====== Data supplied
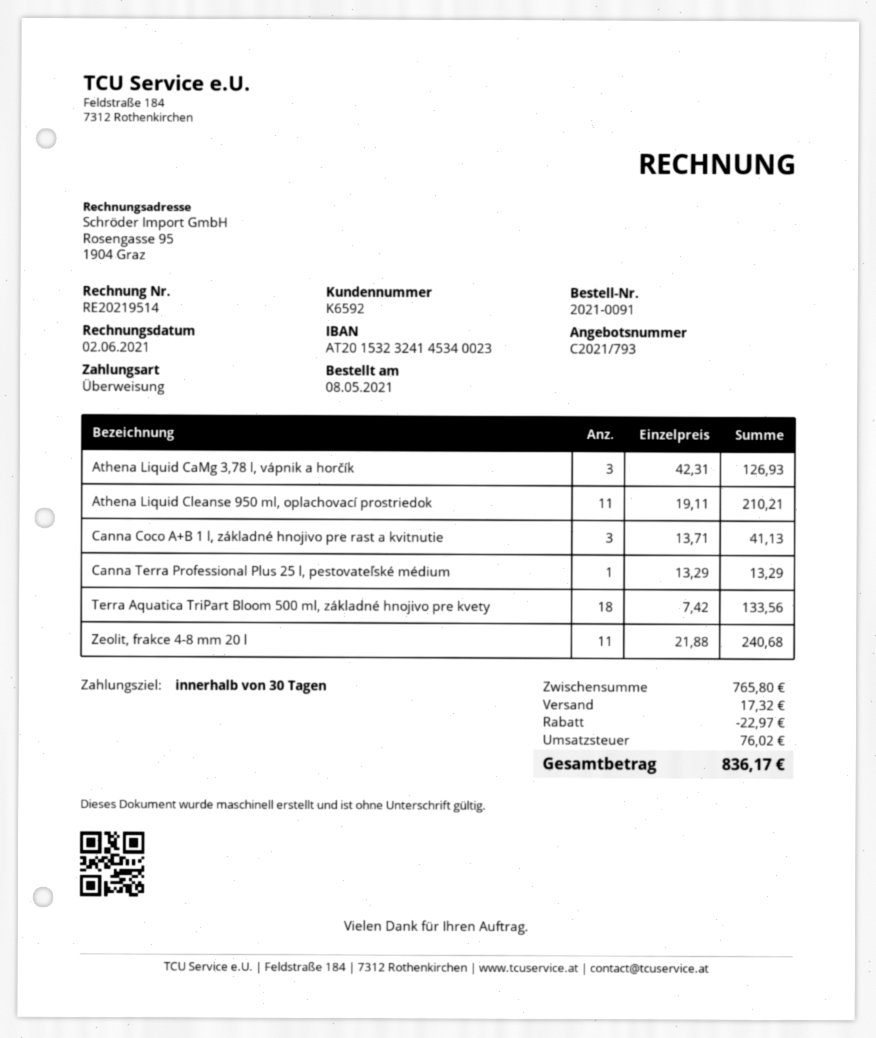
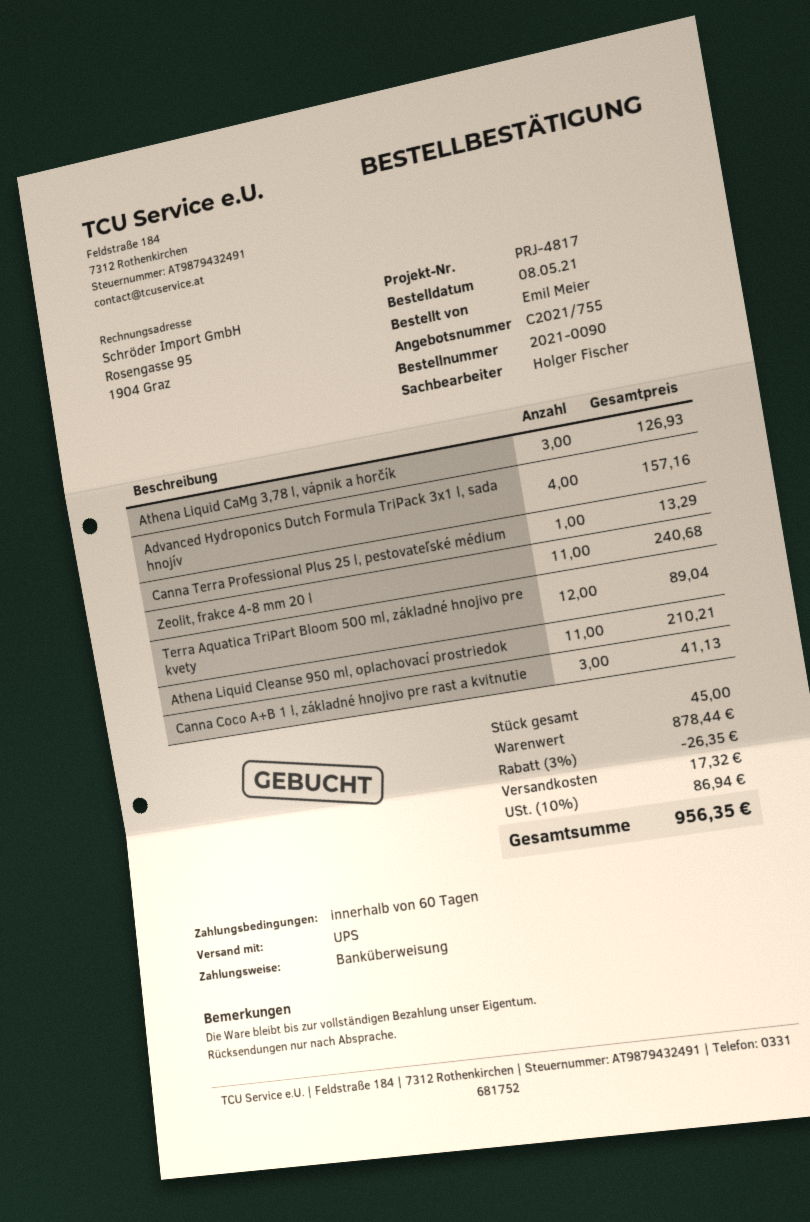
quote number: C2021/793 -> C2021/755
order number: 2021-0091 -> 2021-0090
payment terms: 30 days -> 60 days
Terra Aquatica TriPart Bloom 500 ml, základné hnojivo pre kvety: 18 for 133.56 -> 12 for 89.04
Advanced Hydroponics Dutch Formula TriPack 3x1 l, sada hnojív: none -> 4 for 157.16
subtotal: 765.80 -> 878.44
discount: 22.97 -> 26.35
tax: 76.02 -> 86.94
total: 836.17 -> 956.35

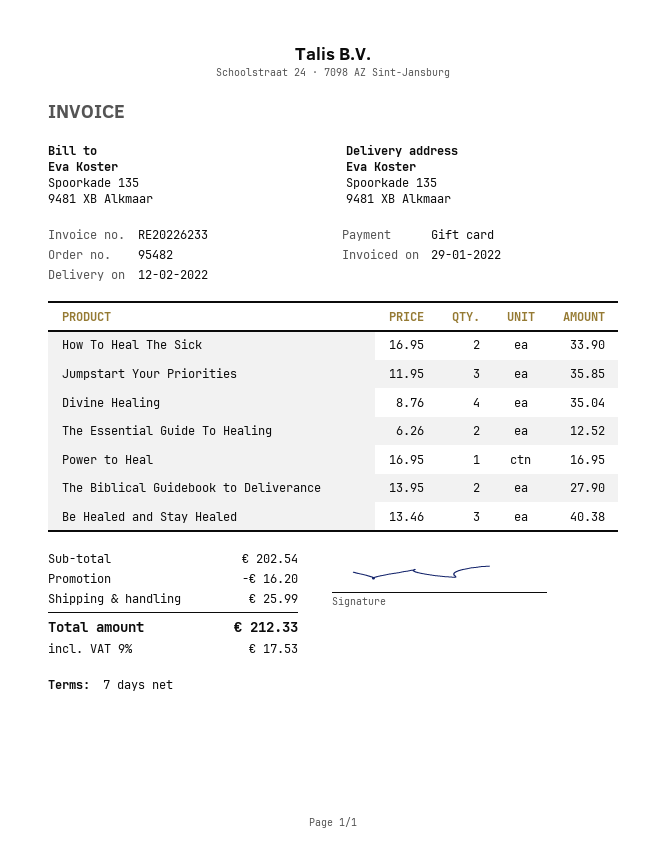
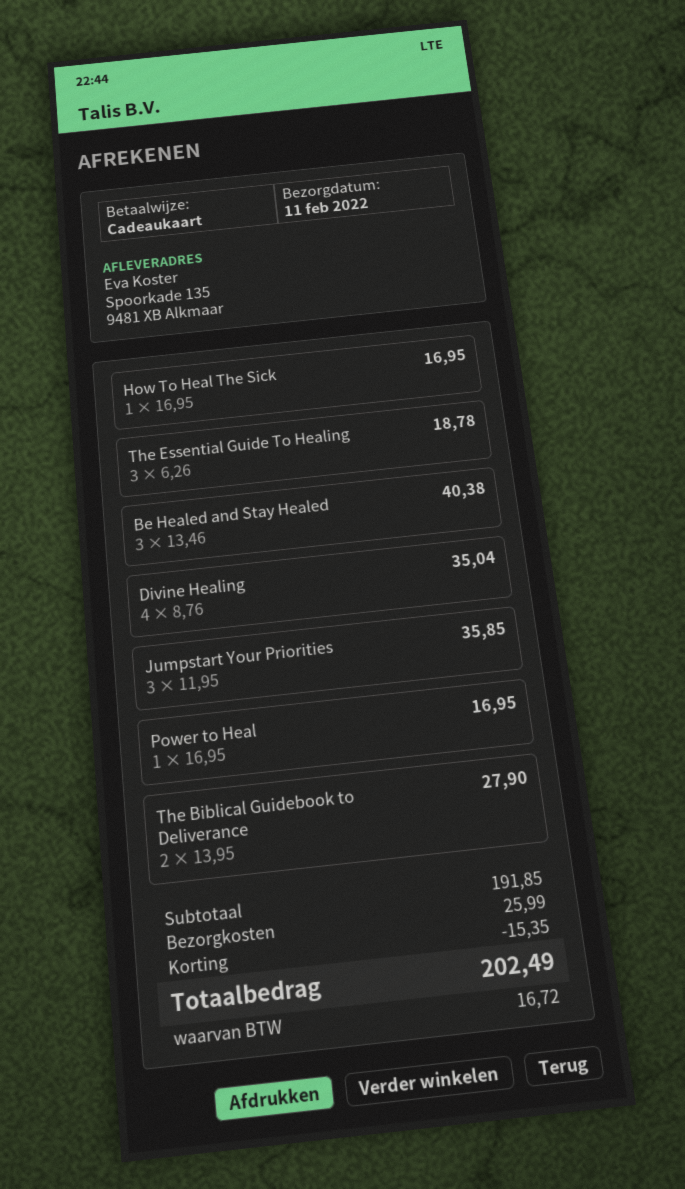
delivery date: 2022-02-12 -> 2022-02-11
How To Heal The Sick: 2 x 16.95 = 33.90 -> 1 x 16.95 = 16.95
The Essential Guide To Healing: 2 x 6.26 = 12.52 -> 3 x 6.26 = 18.78
subtotal: 202.54 -> 191.85
discount: 16.20 -> 15.35
tax: 17.53 -> 16.72
total: 212.33 -> 202.49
============
• To do: Reproduce the data above exactly, leaving each picture out.

• Task answer:
quote number: C2021/793 -> C2021/755
order number: 2021-0091 -> 2021-0090
payment terms: 30 days -> 60 days
Terra Aquatica TriPart Bloom 500 ml, základné hnojivo pre kvety: 18 for 133.56 -> 12 for 89.04
Advanced Hydroponics Dutch Formula TriPack 3x1 l, sada hnojív: none -> 4 for 157.16
subtotal: 765.80 -> 878.44
discount: 22.97 -> 26.35
tax: 76.02 -> 86.94
total: 836.17 -> 956.35

delivery date: 2022-02-12 -> 2022-02-11
How To Heal The Sick: 2 x 16.95 = 33.90 -> 1 x 16.95 = 16.95
The Essential Guide To Healing: 2 x 6.26 = 12.52 -> 3 x 6.26 = 18.78
subtotal: 202.54 -> 191.85
discount: 16.20 -> 15.35
tax: 17.53 -> 16.72
total: 212.33 -> 202.49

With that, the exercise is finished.